Ask a writer about his book, and more often than not you’ll find the conversation shut down faster than a library under the Tories, but a couple of people have been asking about it this week and since I’m about a quarter of the way through a first draft, I thought it might be good for me to force myself to justify the story to ‘strangers’.
There will obviously be changes along the way, and I’m still not sure about sharing this, but because I’ve been working on the book in one form or another for a very long time (more on that later), I think it might be a useful and interesting exercise.
The name of the book is The Great Weight of Ordeals and the premise is this:
What is the sum of a man’s life and who can possibly judge its value?
William van Poozrtvleit is a 60-year-old cricket umpire who has dedicated his life to the game. The story is set over five days of a Test match at The Oval in London, in which he is one of the umpires, although we soon learn, along with him, that it is to be his last game. He is being put out to pasture.
After an unseemly and unsuccessful attempt to prove his worth, he is forced to face up to a life without cricket. He is a lonely man, not close to his daughter or his ex-wife, and can see only darkness ahead. He has nothing else in his life. Meanwhile, the game goes on around him. William is distracted, thinks of all the regrets of his life and can see no future.
Interspersed with his slide into depression, we cut away from him to other people around the city, country and the world, who are either listening to the game on the radio, talking about it in cabs, watching it on TV, or just watching tourists play cricket on a beach in Florida. All of these people have come into contact with William at some point, some of them only fleetingly, others obviously family members, but through them we learn the truth about William’s character and his past and a heartbreaking secret he thought he alone has held.
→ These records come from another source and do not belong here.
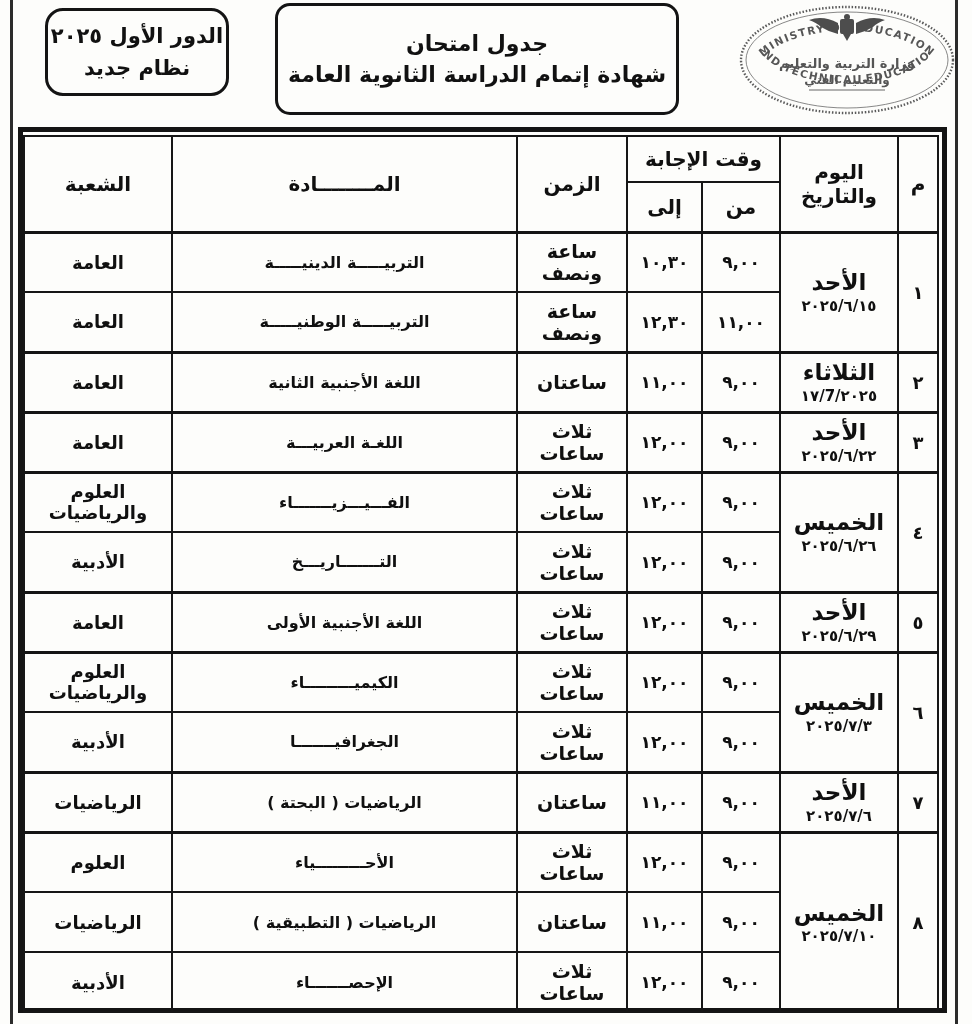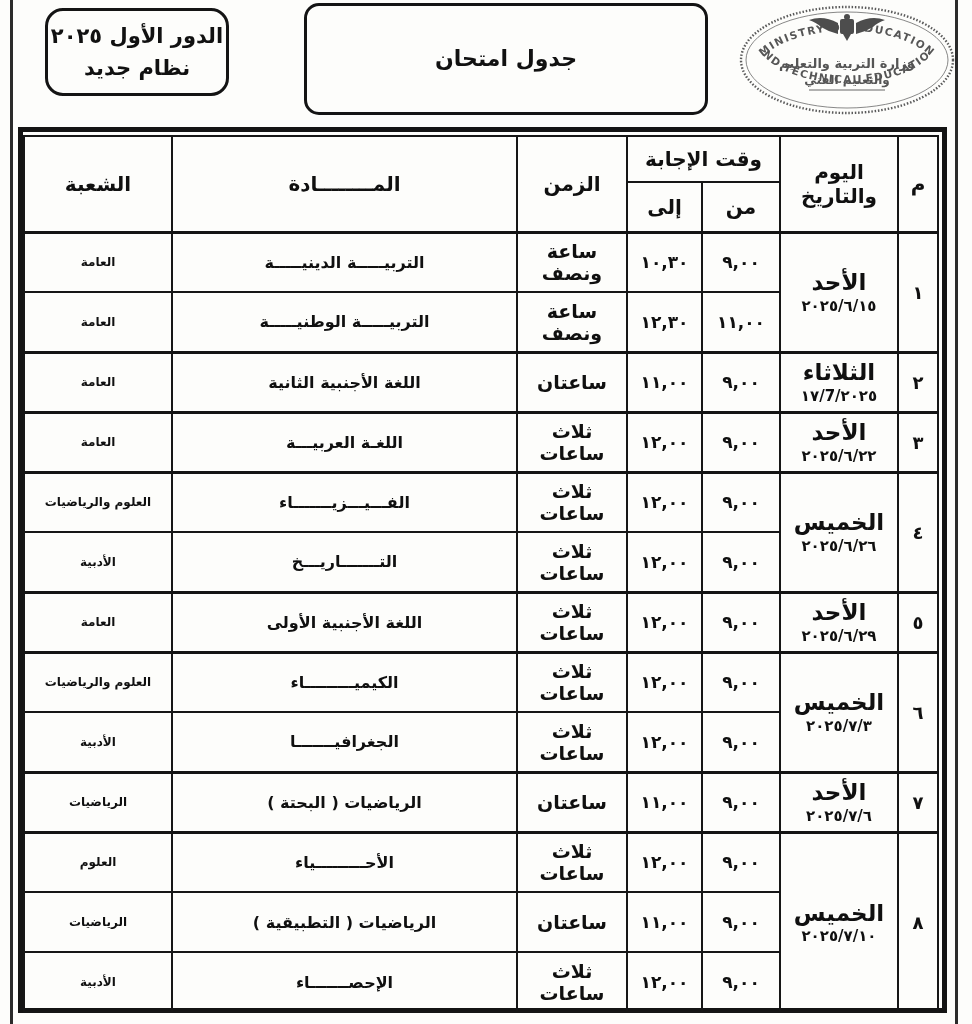--- a/index.html
+++ b/index.html
@@ -21,7 +21,7 @@
     gap:8px; font-size:21px; text-align:center;
   }
   .title-box {
-    position:absolute; left:304px; top:3px; width:404px; height:112px;
+    position:absolute; left:275px; top:3px; width:404px; height:112px;
     border:3px solid #141414; border-radius:15px; box-sizing:border-box;
     display:flex; flex-direction:column; justify-content:center; align-items:center;
     gap:4px; font-size:22px; text-align:center; line-height:1.25;

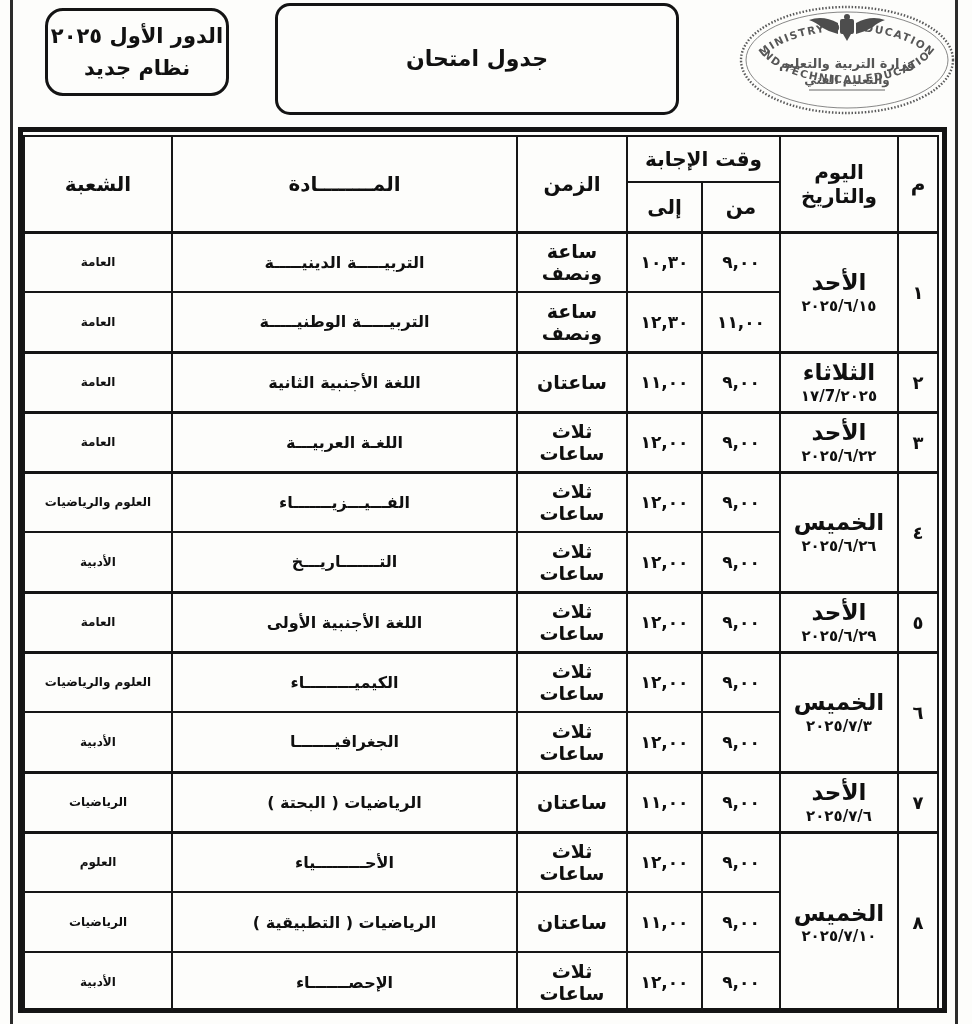--- a/index.html
+++ b/index.html
@@ -69,6 +69,7 @@
 
   <div class="title-box">
     <div>جدول امتحان</div>
+    <div>شهادة إتمام الدراسة الثانوية العامة</div>
   </div>
 
   <svg class="seal" viewBox="0 0 224 116">

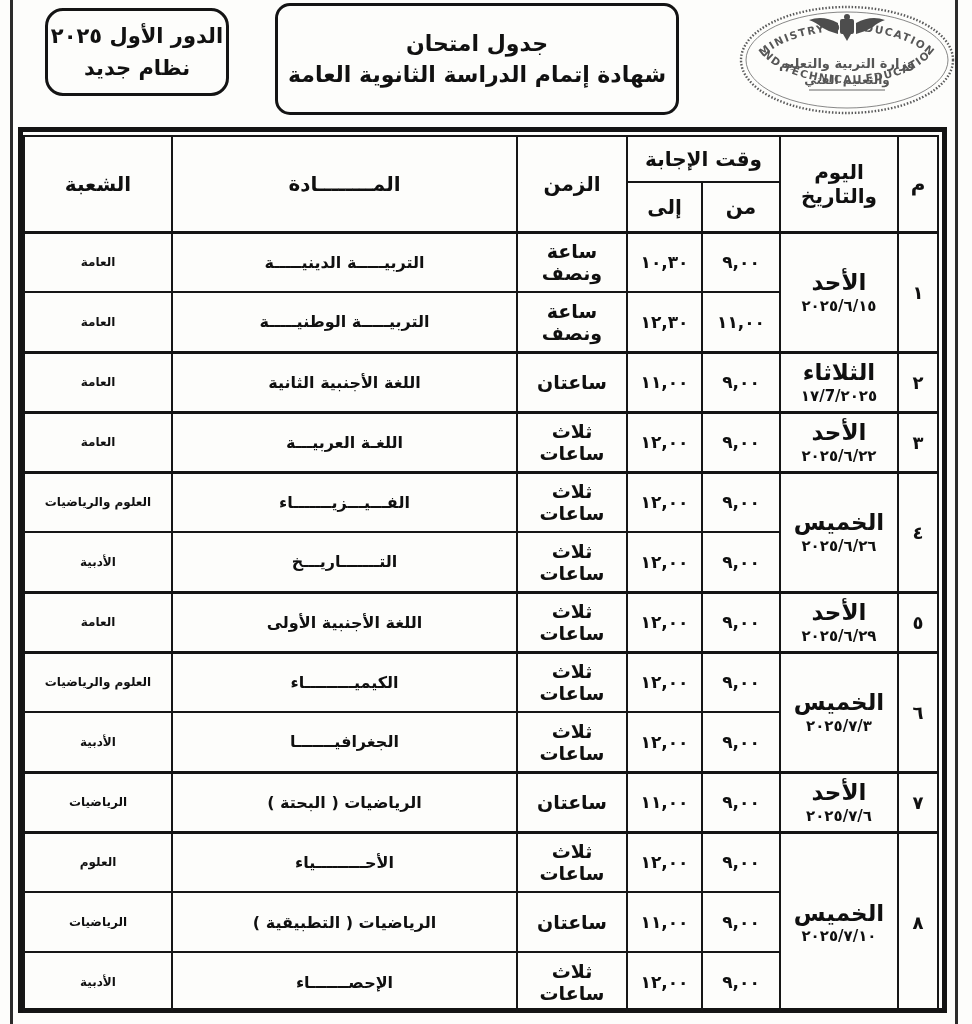--- a/index.html
+++ b/index.html
@@ -50,7 +50,7 @@
   td.c-time  { font-size:17px; letter-spacing:1px; }
   td.c-dur   { font-size:19px; }
   td.c-subj  { font-size:16px; }
-  td.c-branch{ font-size:12px; }
+  td.c-branch{ font-size:18px; }
   .day-name { font-size:23px; line-height:1.25; }
   .day-date { font-size:15px; line-height:1.25; letter-spacing:0.5px; }
 </style>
Events over the five days force William to confront that past and the secret, during which time he will discover that if he wants to and is brave enough, there are plenty of reasons for him to live once he walks away from the game.
That, at the moment is the best I can do to describe the book, without going into horrendous detail. It is a book I have been working on – on and off – for about eight years without being able to find the right structure. I initially wrote half a draft seen from a single first-person view of William in the game, but it was so limiting. We were spending too much time in his head and frankly, it was about a man standing in a field for five days getting sad. No one wants to read that and I’m certainly not skilled enough to pull it off.
I have lost count how many times I have put it away and sworn never to touch it until I’m 50 or something, but every time I try to start something new, it calls me back. I have to do it, I have to finish it, so that I can then move on. In many ways I hate it, but it is absolutely a labour of love and hopefully that will show in the end.
I’ve always loved the idea of a book in ‘real-time’ about an umpire, because of the nature of cricket. Test matches are much like novels in that they ebb and flow, have subplots and there is both team and individual conflict, so to have the protagonist involved in the game really appealed. Moving it to third-person – there are too many other characters for it to be first person I think – and allowing myself to take the action away from the cricket, albeit still there both thematically and in the background, opened up the story completely. So far there is a section in Florida, one in Cuba, one in New Zealand.
And that’s where I am. I’m desperate to have the first draft written by September, before the MA starts up again for the second year. I may even put up the opening thousand words over the weekend, just to give a flavour and if this post goes well and I feel comfortable, I’ll keep you updated. I know I’m always fascinated by other writers’ process and progress on works’ in progress, so hopefully this will hit the mark with a few people too.